我有两个 groupby 列(患者、遭遇)、一个时间戳列和一个变量列(值),我想要转发填充。
我只想转发组中一行中的填充值,如果当前行中的时间戳列与包含最后输入的值(不是最后一次转发填充值)的行之间的时间差小于一定量 -说60分钟。
这是我们进行前向填充之前的一个示例:
现在我想要的前向填充后:
我提供了下面的代码,其中我使用自定义“应用”方法,但我有 1.23 亿行数据和大约 20 个变量列 (C) 来转发填充。每列向前填充花费的时间太长,我想知道是否可以使用矢量方法来减少时间。
这是我的分组方法:
def ffill_across_episodes(group, targetCol,maxMinsDiff):
curPat = 0
curEnc = 0
lastValidEntry = np.nan
hasValidEntry = False
validTimestamp = None
for index, row in group.iterrows():
#print(f"Target col timestamp = {row['Event_timestamp']}, value = {row[targetCol]}")
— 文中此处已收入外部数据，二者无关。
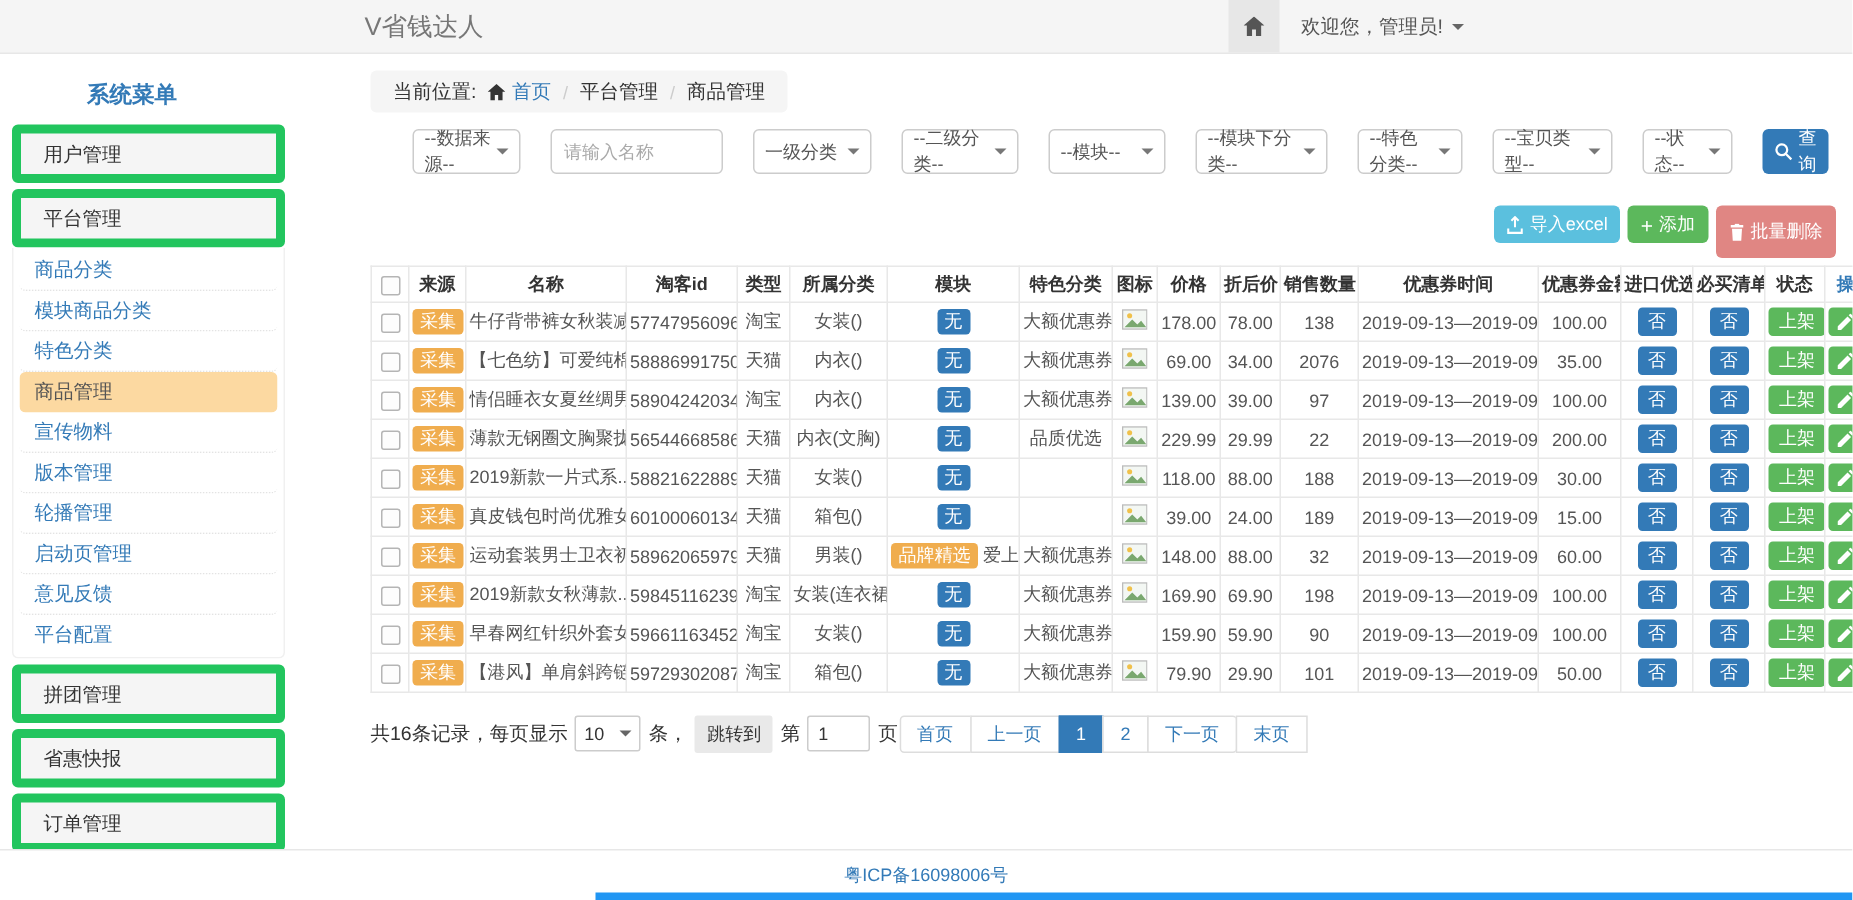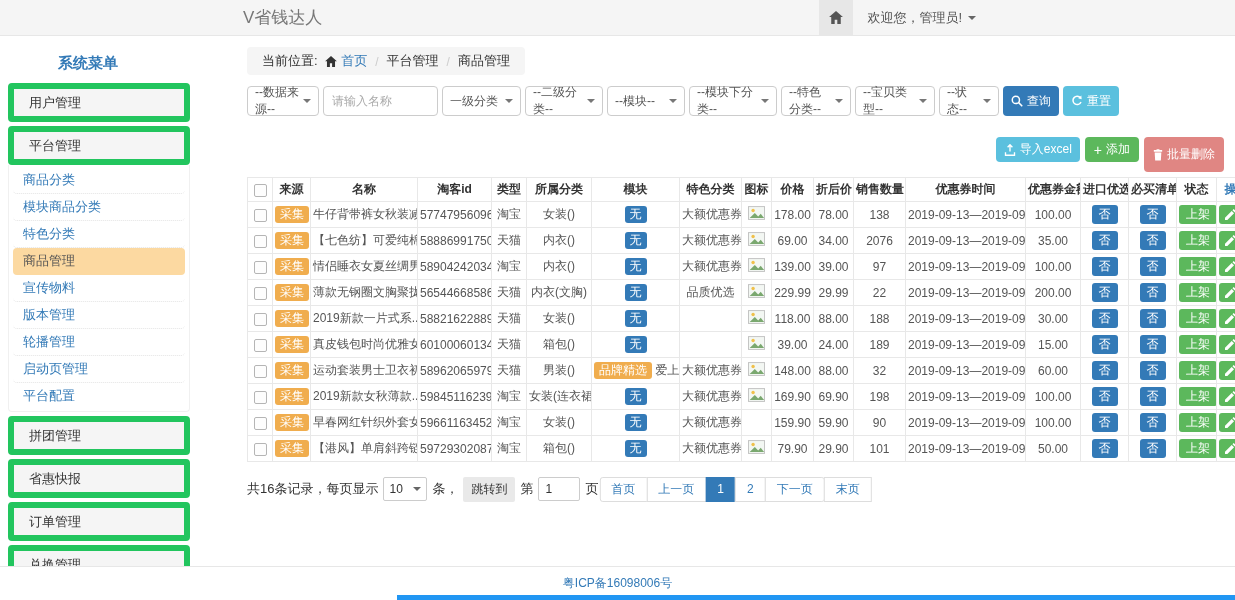--- a/index.html
+++ b/index.html
@@ -32,7 +32,7 @@
   .breadcrumb .home-link { color:#337ab7; cursor:pointer; margin-left:4px; }
   .sep::before { content:"/"; color:#ccc; padding:0 8px; font-size:12px; }
   
-  .filters { display:flex; align-items:flex-start; margin-top:11px; gap:4px; }
+  .filters { display:flex; align-items:flex-start; margin-top:11px; gap:20px;margin-left:28px; }
   .fsel { border:1px solid #ccc; border-radius:4px; height:30px; background:#fff; display:flex; align-items:center; justify-content:space-between; padding:0 7px; font-size:12px; color:#555; cursor:pointer; flex:none; }
   .fsel-source { width:72px; }
   .filters > .fsel:nth-child(3){ width:79px; }

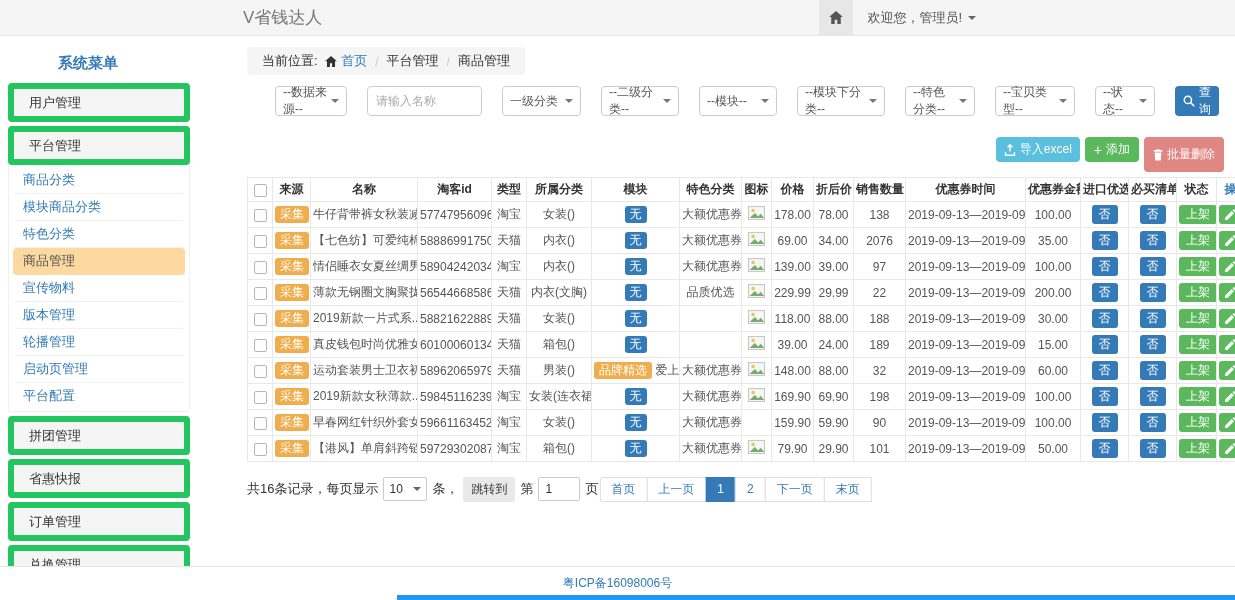--- a/index.html
+++ b/index.html
@@ -121,6 +121,7 @@
         <div class="submenu-item">版本管理</div>
         <div class="submenu-item">轮播管理</div>
         <div class="submenu-item">启动页管理</div>
+        <div class="submenu-item">意见反馈</div>
         <div class="submenu-item">平台配置</div>
     </div>
     <div>

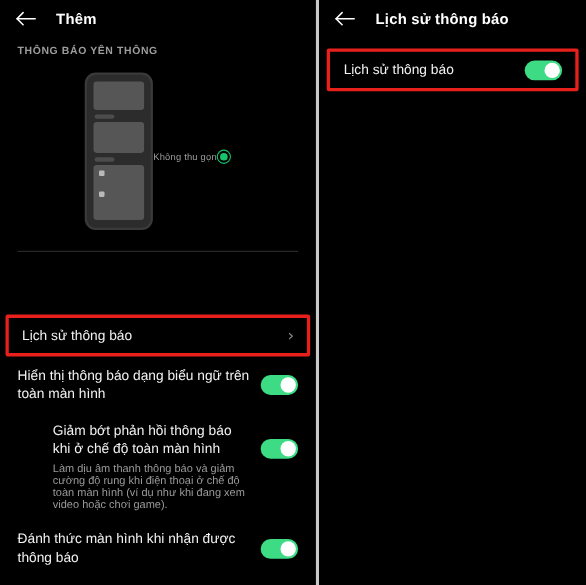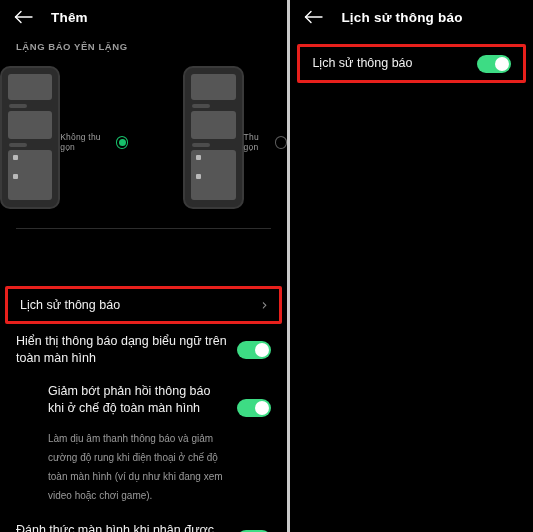--- a/index.html
+++ b/index.html
@@ -228,7 +228,7 @@
       <span class="appbar-title">Thêm</span>
     </div>
 
-    <div class="section-header">LẶNG BÁO YÊN LẶNG</div>
+    <div class="section-header">THÔNG BÁO YÊN THÔNG</div>
 
     <div class="mockups">
 

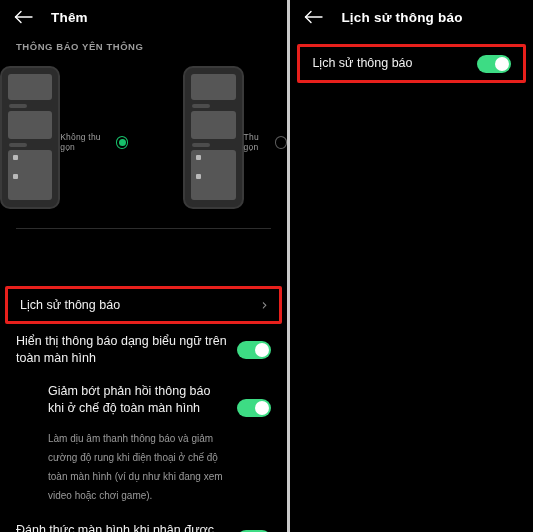--- a/index.html
+++ b/index.html
@@ -247,20 +247,6 @@
         <div class="radio sel"></div>
       </div>
 
-      <div class="mockup-col">
-        <div class="phone">
-          <div class="blk blk-a"></div>
-          <div class="pill"></div>
-          <div class="blk blk-b"></div>
-          <div class="pill"></div>
-          <div class="blk blk-c">
-            <div class="dot"></div>
-            <div class="dot"></div>
-          </div>
-        </div>
-        <div class="mockup-label">Thu gọn</div>
-        <div class="radio"></div>
-      </div>
 
     </div>
 

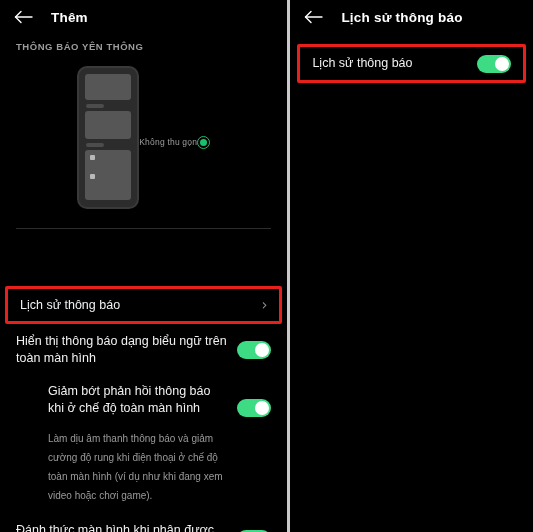--- a/index.html
+++ b/index.html
@@ -151,8 +151,8 @@
   .row-sub{
     color:#9a9a9a;
     font-size:10px;
-    line-height:19px;
-    margin-top:12px;
+    line-height:11px;
+    margin-top:4px;
   }
   .chevron{
     color:#8a8a8a;

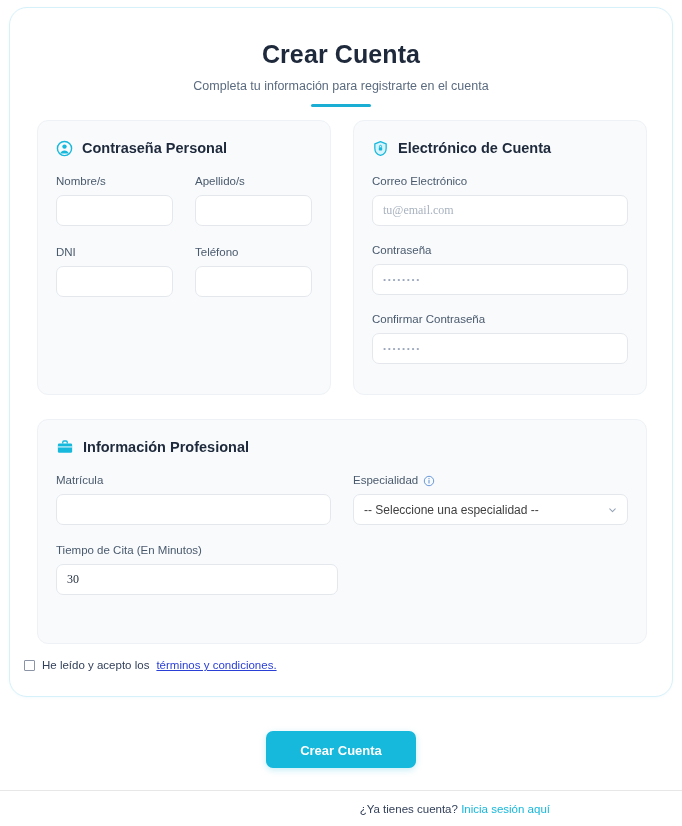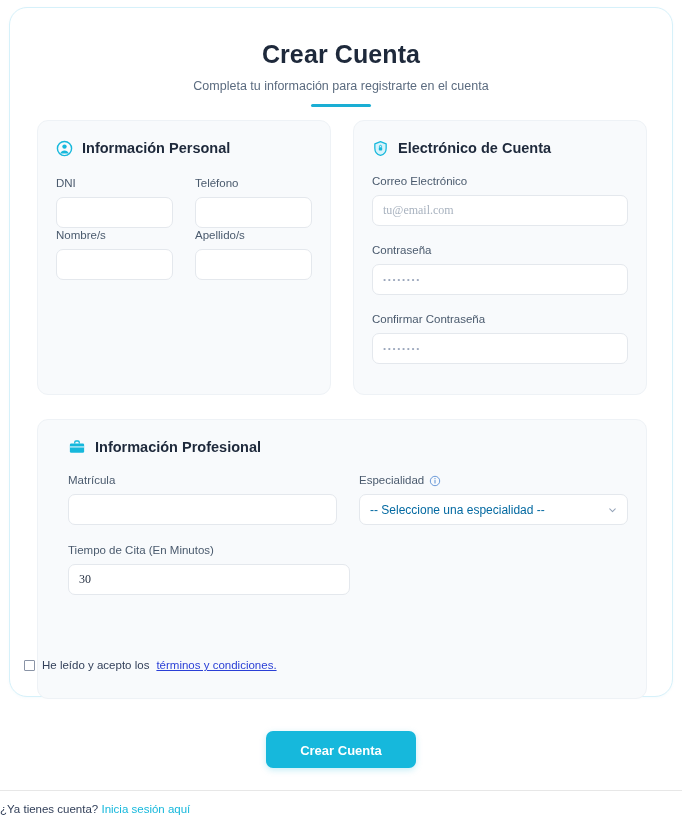--- a/index.html
+++ b/index.html
@@ -257,7 +257,7 @@
               <path d="M5.9 19.2c1.1-3 3.4-4.5 6.1-4.5s5 1.5 6.1 4.5" fill="#16b8dc"></path>
             </svg>
           </span>
-          <span class="sec-title">Información Personal</span>
+          <span class="sec-title">Contraseña Personal</span>
         </div>
 
         <div class="two-col row-gap">

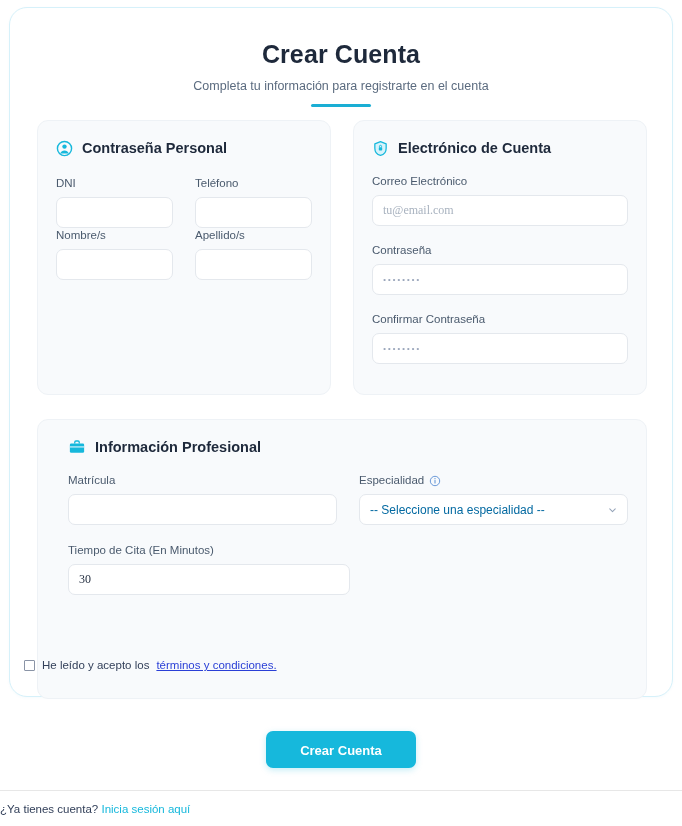--- a/index.html
+++ b/index.html
@@ -260,6 +260,17 @@
           <span class="sec-title">Contraseña Personal</span>
         </div>
 
+        <div class="two-col">
+          <div>
+            <div class="fld-label">Nombre/s</div>
+            <input class="inp" type="text" value="" style="">
+          </div>
+          <div>
+            <div class="fld-label">Apellido/s</div>
+            <input class="inp" type="text" value="" style="">
+          </div>
+        </div>
+
         <div class="two-col row-gap">
           <div>
             <div class="fld-label">DNI</div>
@@ -267,17 +278,6 @@
           </div>
           <div>
             <div class="fld-label">Teléfono</div>
-            <input class="inp" type="text" value="" style="">
-          </div>
-        </div>
-
-        <div class="two-col">
-          <div>
-            <div class="fld-label">Nombre/s</div>
-            <input class="inp" type="text" value="" style="">
-          </div>
-          <div>
-            <div class="fld-label">Apellido/s</div>
             <input class="inp" type="text" value="" style="">
           </div>
         </div>

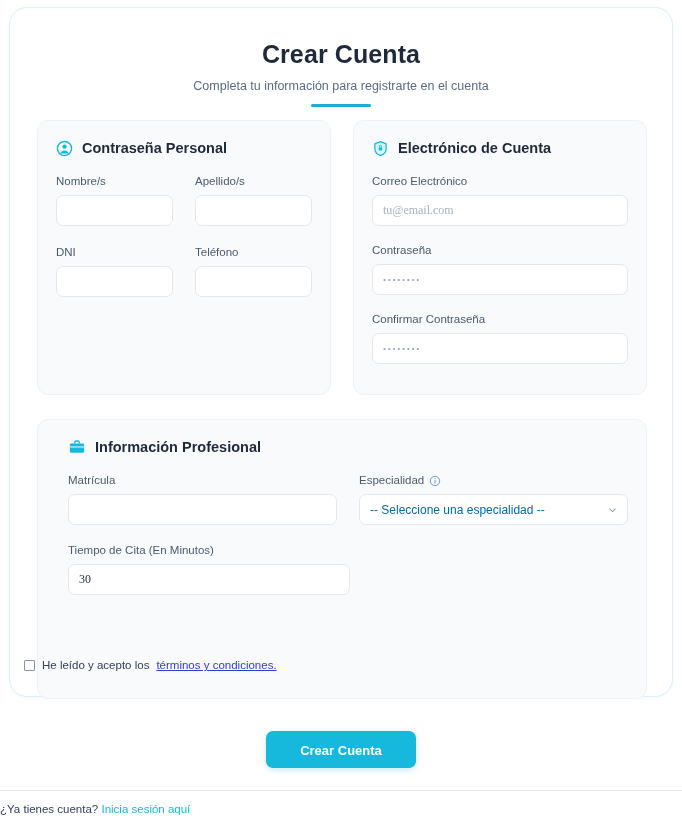--- a/index.html
+++ b/index.html
@@ -75,8 +75,8 @@
     left: 27px;
     top: 411px;
     width: 610px;
-    height: 280px;
-    padding: 18px 18px 18px 30px;
+    height: 225px;
+    padding: 18px 18px 18px 18px;
   }
 
   .sec-head {

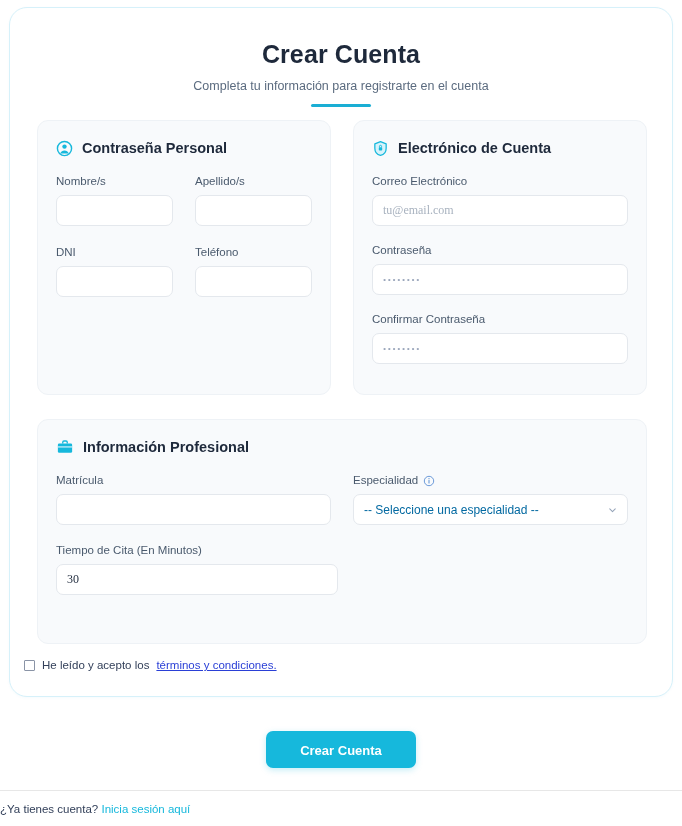--- a/index.html
+++ b/index.html
@@ -153,7 +153,7 @@
     border-radius: 7px;
     padding: 0 28px 0 10px;
     font-size: 12px;
-    color: #0369a1;
+    color: #404040;
     display: flex;
     align-items: center;
   }

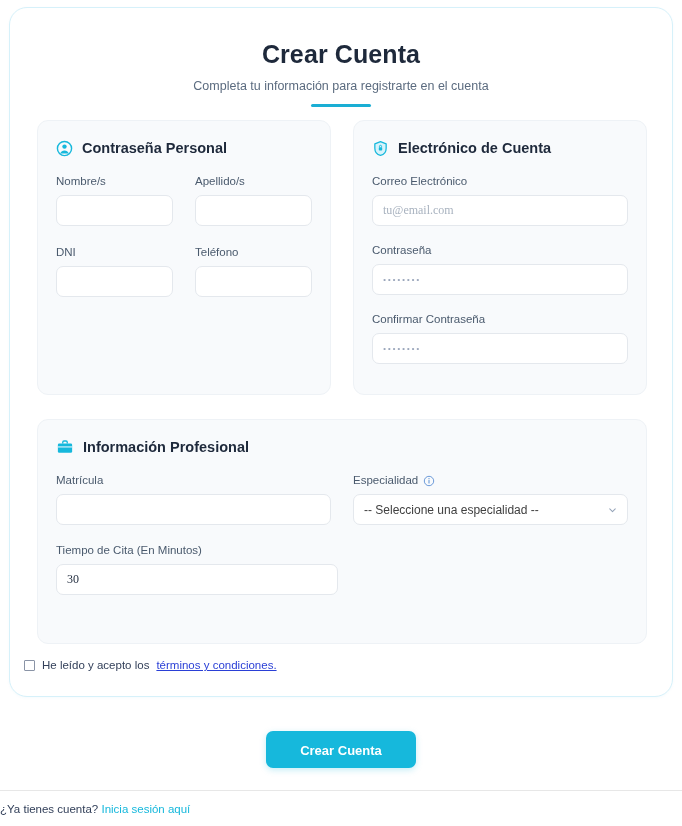--- a/index.html
+++ b/index.html
@@ -223,7 +223,7 @@
     position: absolute;
     left: 0; top: 803px;
     width: 550px;
-    text-align: left;
+    text-align: right;
     font-size: 11.5px;
     color: #33405a;
   }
if curPat!=row['PATIENT_ID'] or curEnc != row['ENCNTR_ID']: # change in patient - reset everything
#print(f"change patient or encounter")
curPat = row['PATIENT_ID']
curEnc = row['ENCNTR_ID']
if np.isnan(row[targetCol]):
hasValidEntry=False
#print(f"set NON valid prior entry")
else:
#print(f"set valid prior entry")
hasValidEntry=True
lastValidEntry=row[targetCol]
validTimestamp = row['Event_timestamp']
else: # same encounter and patient
if np.isnan(row[targetCol]): # have a case for fillforward
if hasValidEntry:
#print(f"has valid prior entry. Timediff is: {( row['Event_timestamp']-validTimestamp).total_seconds()/60:.2f} mins")
if ( row['Event_timestamp']-validTimestamp).total_seconds()/60 < maxMinsDiff:
group.at[index, targetCol] = lastValidEntry
#print(f"set index={index} entry to {lastValidEntry}")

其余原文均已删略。